**Assigned task**
Return all the lines below exactly. Any picture among them is omitted.

**Recorded information**
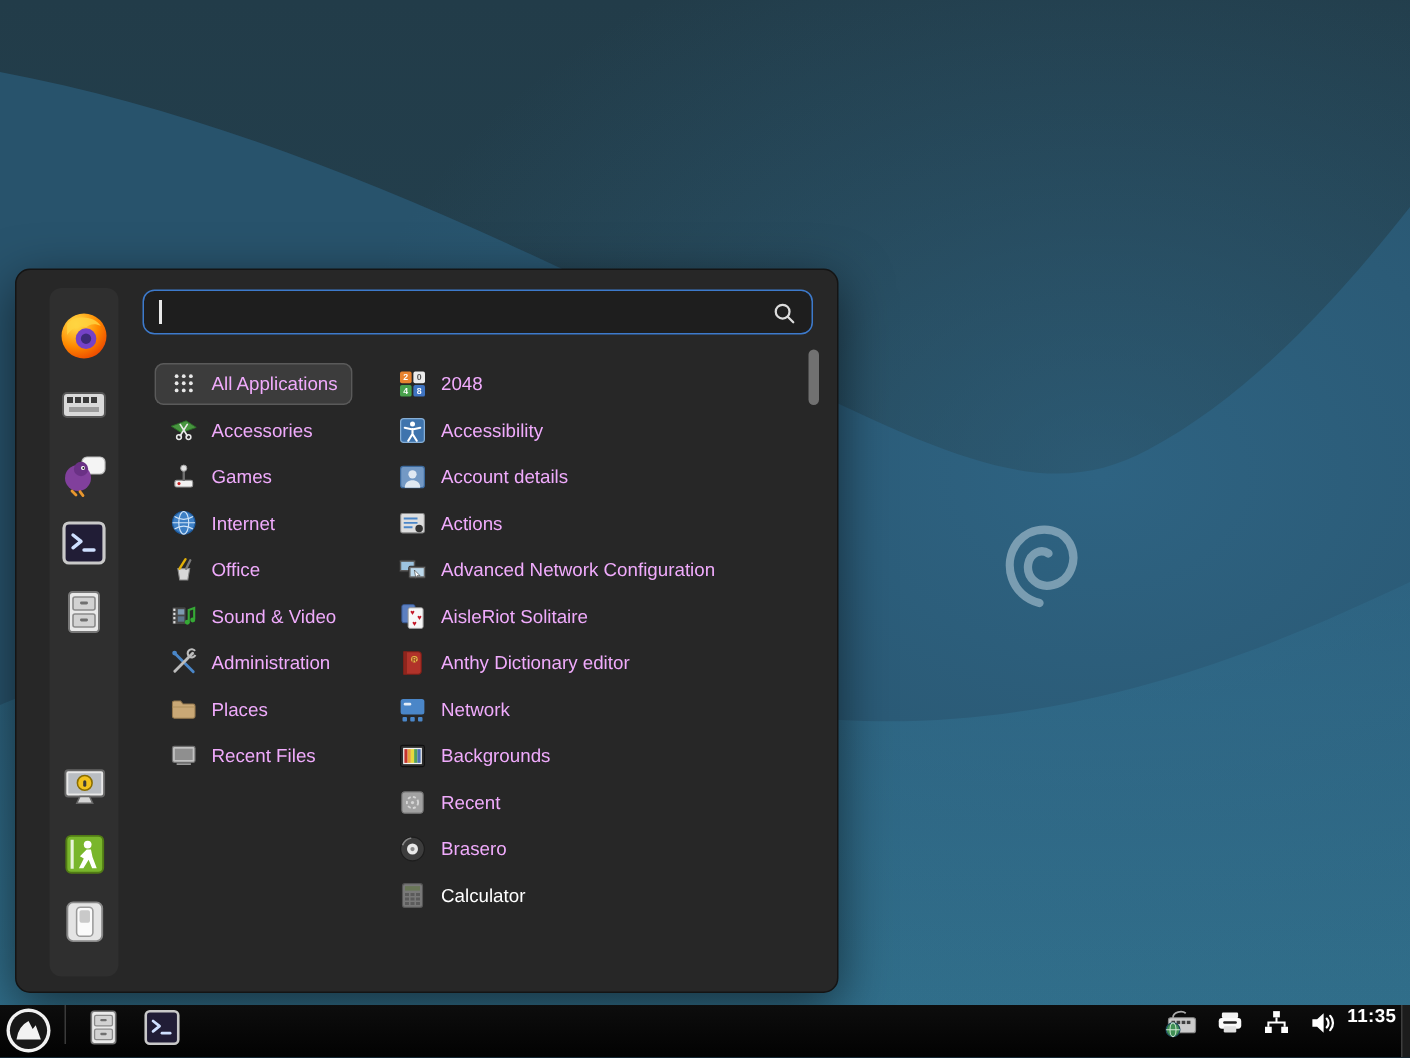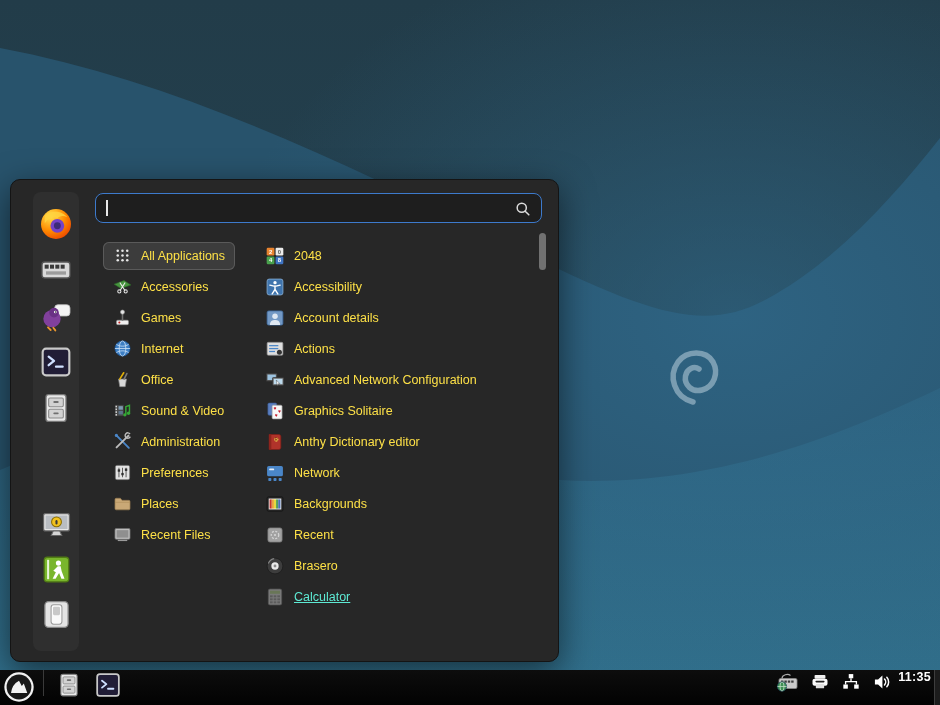--- a/index.html
+++ b/index.html
@@ -16,23 +16,23 @@
 
   .search{position:absolute;left:84px;top:13px;width:447px;height:30px;box-sizing:border-box;background:#1e1e1e;
           border:1.5px solid #3d7acc;border-radius:8px;display:flex;align-items:center;}
   .cursor{width:1.5px;height:16px;background:#e8e8e8;margin-left:10px;}
   .search-glyph{position:absolute;right:8px;top:5px;}
 
   .list{position:absolute;top:60px;display:flex;flex-direction:column;align-items:flex-start;}
   .cat-list{left:92px;width:170px;}
   .app-list{left:244px;width:288px;}
   .row{box-sizing:border-box;height:31px;display:flex;align-items:center;gap:9px;padding:0 10px;border-radius:6px;
-       color:#fde047;font-size:12.5px;white-space:nowrap;cursor:pointer;}
+       color:#f0abfc;font-size:12.5px;white-space:nowrap;cursor:pointer;}
   .row.selected{background:#3c3c3c;box-shadow:inset 0 0 0 1px #5a5a5a;height:28px;margin:1.5px 0;}
-  .row.disabled{color:#5eead4;text-decoration:underline;}
+  .row.disabled{color:#ffffff;}
   .row.disabled svg{opacity:.55;}
   .scroll-thumb{position:absolute;left:528px;top:53px;width:7px;height:37px;background:#717171;border-radius:3.5px;cursor:pointer;}
 
   
   .taskbar{position:absolute;left:0;bottom:0;width:940px;height:35px;background:linear-gradient(#0d0d0d,#020202);
            display:flex;align-items:flex-start;z-index:10;}
   .menu-btn{width:33px;height:33px;margin:0 0 0 2px;display:flex;align-items:center;justify-content:center;cursor:pointer;}
   .tb-sep{width:1px;height:26px;background:#3a3a3a;margin:0 10px 0 8px;}
   .launcher{width:30px;height:30px;display:flex;align-items:center;justify-content:center;margin-right:9px;cursor:pointer;}
   .tray{margin-left:auto;display:flex;align-items:center;gap:11px;padding-right:5px;}
@@ -236,36 +236,20 @@
           <svg width="19" height="19" viewBox="0 0 24 24" style="flex:none">
             <line x1="4" y1="4" x2="20" y2="20" stroke="#4a86c8" stroke-width="2.4" stroke-linecap="round"></line>
     <circle cx="4.3" cy="4.3" r="2" fill="#4a86c8"></circle>
     <line x1="19.5" y1="4.5" x2="4.5" y2="19.5" stroke="#bcbcbc" stroke-width="2.4" stroke-linecap="round"></line>
     <path d="M21.5,2.5 a3.4,3.4 0 1 0 0.3,3.4" fill="none" stroke="#bcbcbc" stroke-width="1.8"></path>
           </svg>
           <span>Administration</span>
         </div>
         <div class="row">
           <svg width="19" height="19" viewBox="0 0 24 24" style="flex:none">
-            <rect x="3" y="3" width="18" height="18" rx="2" fill="#e2e2e2" stroke="#777" stroke-width=".9"></rect>
-    <g stroke="#555" stroke-width="1.2">
-              <line x1="7.5" y1="6" x2="7.5" y2="18"></line>
-              <line x1="12" y1="6" x2="12" y2="18"></line>
-              <line x1="16.5" y1="6" x2="16.5" y2="18"></line>
-            </g>
-    <g fill="#2e2e2e">
-              <rect x="6" y="8" width="3" height="3"></rect>
-              <rect x="10.5" y="12.5" width="3" height="3"></rect>
-              <rect x="15" y="7" width="3" height="3"></rect>
-            </g>
-          </svg>
-          <span>Preferences</span>
-        </div>
-        <div class="row">
-          <svg width="19" height="19" viewBox="0 0 24 24" style="flex:none">
             <path d="M2.5,7 a1.6,1.6 0 0 1 1.6,-1.6 h5.2 l2.1,2.6 h8.5 a1.6,1.6 0 0 1 1.6,1.6 v8.8 a1.6,1.6 0 0 1 -1.6,1.6 H4.1 a1.6,1.6 0 0 1 -1.6,-1.6 Z" fill="#c9a876" stroke="#94784e" stroke-width=".9"></path>
     <path d="M2.5,10.5 h19" stroke="#b08f5c" stroke-width=".9"></path>
           </svg>
           <span>Places</span>
         </div>
         <div class="row">
           <svg width="19" height="19" viewBox="0 0 24 24" style="flex:none">
             <rect x="2.5" y="4.5" width="19" height="13.5" rx="1.5" fill="#c2c2c2" stroke="#6f6f6f" stroke-width="1"></rect>
     <rect x="4.5" y="6.5" width="15" height="9.5" fill="#8f8f8f"></rect>
     <path d="M6,19.5 h12" stroke="#9a9a9a" stroke-width="1.6"></path>
@@ -330,21 +314,21 @@
         <div class="row">
           <svg width="20" height="20" viewBox="0 0 24 24" style="flex:none">
             <rect x="3.5" y="2.5" width="10.5" height="14.5" rx="1.5" fill="#5b7fc0" stroke="#3a5a94" stroke-width=".8"></rect>
     <rect x="8.5" y="5" width="12" height="16.5" rx="1.5" fill="#f7f7f7" stroke="#999" stroke-width=".8"></rect>
     <g fill="#c41828" font-size="6" text-anchor="middle">
               <text x="12" y="11">♥</text>
               <text x="17.5" y="14.5">♥</text>
               <text x="13.5" y="19.5">♥</text>
             </g>
           </svg>
-          <span>Graphics Solitaire</span>
+          <span>AisleRiot Solitaire</span>
         </div>
         <div class="row">
           <svg width="20" height="20" viewBox="0 0 24 24" style="flex:none">
             <path d="M5,3 h11.5 a2.5,2.5 0 0 1 2.5,2.5 v13 a2.5,2.5 0 0 1 -2.5,2.5 H5 Z" fill="#b1332a" stroke="#7e1f18" stroke-width=".9"></path>
     <rect x="5" y="3" width="2.6" height="18" fill="#8e251d"></rect>
     <circle cx="13.5" cy="9" r="2.6" fill="#e8c34a"></circle>
             <text x="13.5" y="11" font-size="5.5" text-anchor="middle" fill="#8e251d" font-weight="bold">R</text>
           </svg>
           <span>Anthy Dictionary editor</span>
         </div>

**Your solution**
--- a/index.html
+++ b/index.html
@@ -16,23 +16,23 @@
 
   .search{position:absolute;left:84px;top:13px;width:447px;height:30px;box-sizing:border-box;background:#1e1e1e;
           border:1.5px solid #3d7acc;border-radius:8px;display:flex;align-items:center;}
   .cursor{width:1.5px;height:16px;background:#e8e8e8;margin-left:10px;}
   .search-glyph{position:absolute;right:8px;top:5px;}
 
   .list{position:absolute;top:60px;display:flex;flex-direction:column;align-items:flex-start;}
   .cat-list{left:92px;width:170px;}
   .app-list{left:244px;width:288px;}
   .row{box-sizing:border-box;height:31px;display:flex;align-items:center;gap:9px;padding:0 10px;border-radius:6px;
-       color:#fde047;font-size:12.5px;white-space:nowrap;cursor:pointer;}
+       color:#f0abfc;font-size:12.5px;white-space:nowrap;cursor:pointer;}
   .row.selected{background:#3c3c3c;box-shadow:inset 0 0 0 1px #5a5a5a;height:28px;margin:1.5px 0;}
-  .row.disabled{color:#5eead4;text-decoration:underline;}
+  .row.disabled{color:#ffffff;}
   .row.disabled svg{opacity:.55;}
   .scroll-thumb{position:absolute;left:528px;top:53px;width:7px;height:37px;background:#717171;border-radius:3.5px;cursor:pointer;}
 
   
   .taskbar{position:absolute;left:0;bottom:0;width:940px;height:35px;background:linear-gradient(#0d0d0d,#020202);
            display:flex;align-items:flex-start;z-index:10;}
   .menu-btn{width:33px;height:33px;margin:0 0 0 2px;display:flex;align-items:center;justify-content:center;cursor:pointer;}
   .tb-sep{width:1px;height:26px;background:#3a3a3a;margin:0 10px 0 8px;}
   .launcher{width:30px;height:30px;display:flex;align-items:center;justify-content:center;margin-right:9px;cursor:pointer;}
   .tray{margin-left:auto;display:flex;align-items:center;gap:11px;padding-right:5px;}
@@ -236,36 +236,20 @@
           <svg width="19" height="19" viewBox="0 0 24 24" style="flex:none">
             <line x1="4" y1="4" x2="20" y2="20" stroke="#4a86c8" stroke-width="2.4" stroke-linecap="round"></line>
     <circle cx="4.3" cy="4.3" r="2" fill="#4a86c8"></circle>
     <line x1="19.5" y1="4.5" x2="4.5" y2="19.5" stroke="#bcbcbc" stroke-width="2.4" stroke-linecap="round"></line>
     <path d="M21.5,2.5 a3.4,3.4 0 1 0 0.3,3.4" fill="none" stroke="#bcbcbc" stroke-width="1.8"></path>
           </svg>
           <span>Administration</span>
         </div>
         <div class="row">
           <svg width="19" height="19" viewBox="0 0 24 24" style="flex:none">
-            <rect x="3" y="3" width="18" height="18" rx="2" fill="#e2e2e2" stroke="#777" stroke-width=".9"></rect>
-    <g stroke="#555" stroke-width="1.2">
-              <line x1="7.5" y1="6" x2="7.5" y2="18"></line>
-              <line x1="12" y1="6" x2="12" y2="18"></line>
-              <line x1="16.5" y1="6" x2="16.5" y2="18"></line>
-            </g>
-    <g fill="#2e2e2e">
-              <rect x="6" y="8" width="3" height="3"></rect>
-              <rect x="10.5" y="12.5" width="3" height="3"></rect>
-              <rect x="15" y="7" width="3" height="3"></rect>
-            </g>
-          </svg>
-          <span>Preferences</span>
-        </div>
-        <div class="row">
-          <svg width="19" height="19" viewBox="0 0 24 24" style="flex:none">
             <path d="M2.5,7 a1.6,1.6 0 0 1 1.6,-1.6 h5.2 l2.1,2.6 h8.5 a1.6,1.6 0 0 1 1.6,1.6 v8.8 a1.6,1.6 0 0 1 -1.6,1.6 H4.1 a1.6,1.6 0 0 1 -1.6,-1.6 Z" fill="#c9a876" stroke="#94784e" stroke-width=".9"></path>
     <path d="M2.5,10.5 h19" stroke="#b08f5c" stroke-width=".9"></path>
           </svg>
           <span>Places</span>
         </div>
         <div class="row">
           <svg width="19" height="19" viewBox="0 0 24 24" style="flex:none">
             <rect x="2.5" y="4.5" width="19" height="13.5" rx="1.5" fill="#c2c2c2" stroke="#6f6f6f" stroke-width="1"></rect>
     <rect x="4.5" y="6.5" width="15" height="9.5" fill="#8f8f8f"></rect>
     <path d="M6,19.5 h12" stroke="#9a9a9a" stroke-width="1.6"></path>
@@ -330,21 +314,21 @@
         <div class="row">
           <svg width="20" height="20" viewBox="0 0 24 24" style="flex:none">
             <rect x="3.5" y="2.5" width="10.5" height="14.5" rx="1.5" fill="#5b7fc0" stroke="#3a5a94" stroke-width=".8"></rect>
     <rect x="8.5" y="5" width="12" height="16.5" rx="1.5" fill="#f7f7f7" stroke="#999" stroke-width=".8"></rect>
     <g fill="#c41828" font-size="6" text-anchor="middle">
               <text x="12" y="11">♥</text>
               <text x="17.5" y="14.5">♥</text>
               <text x="13.5" y="19.5">♥</text>
             </g>
           </svg>
-          <span>Graphics Solitaire</span>
+          <span>AisleRiot Solitaire</span>
         </div>
         <div class="row">
           <svg width="20" height="20" viewBox="0 0 24 24" style="flex:none">
             <path d="M5,3 h11.5 a2.5,2.5 0 0 1 2.5,2.5 v13 a2.5,2.5 0 0 1 -2.5,2.5 H5 Z" fill="#b1332a" stroke="#7e1f18" stroke-width=".9"></path>
     <rect x="5" y="3" width="2.6" height="18" fill="#8e251d"></rect>
     <circle cx="13.5" cy="9" r="2.6" fill="#e8c34a"></circle>
             <text x="13.5" y="11" font-size="5.5" text-anchor="middle" fill="#8e251d" font-weight="bold">R</text>
           </svg>
           <span>Anthy Dictionary editor</span>
         </div>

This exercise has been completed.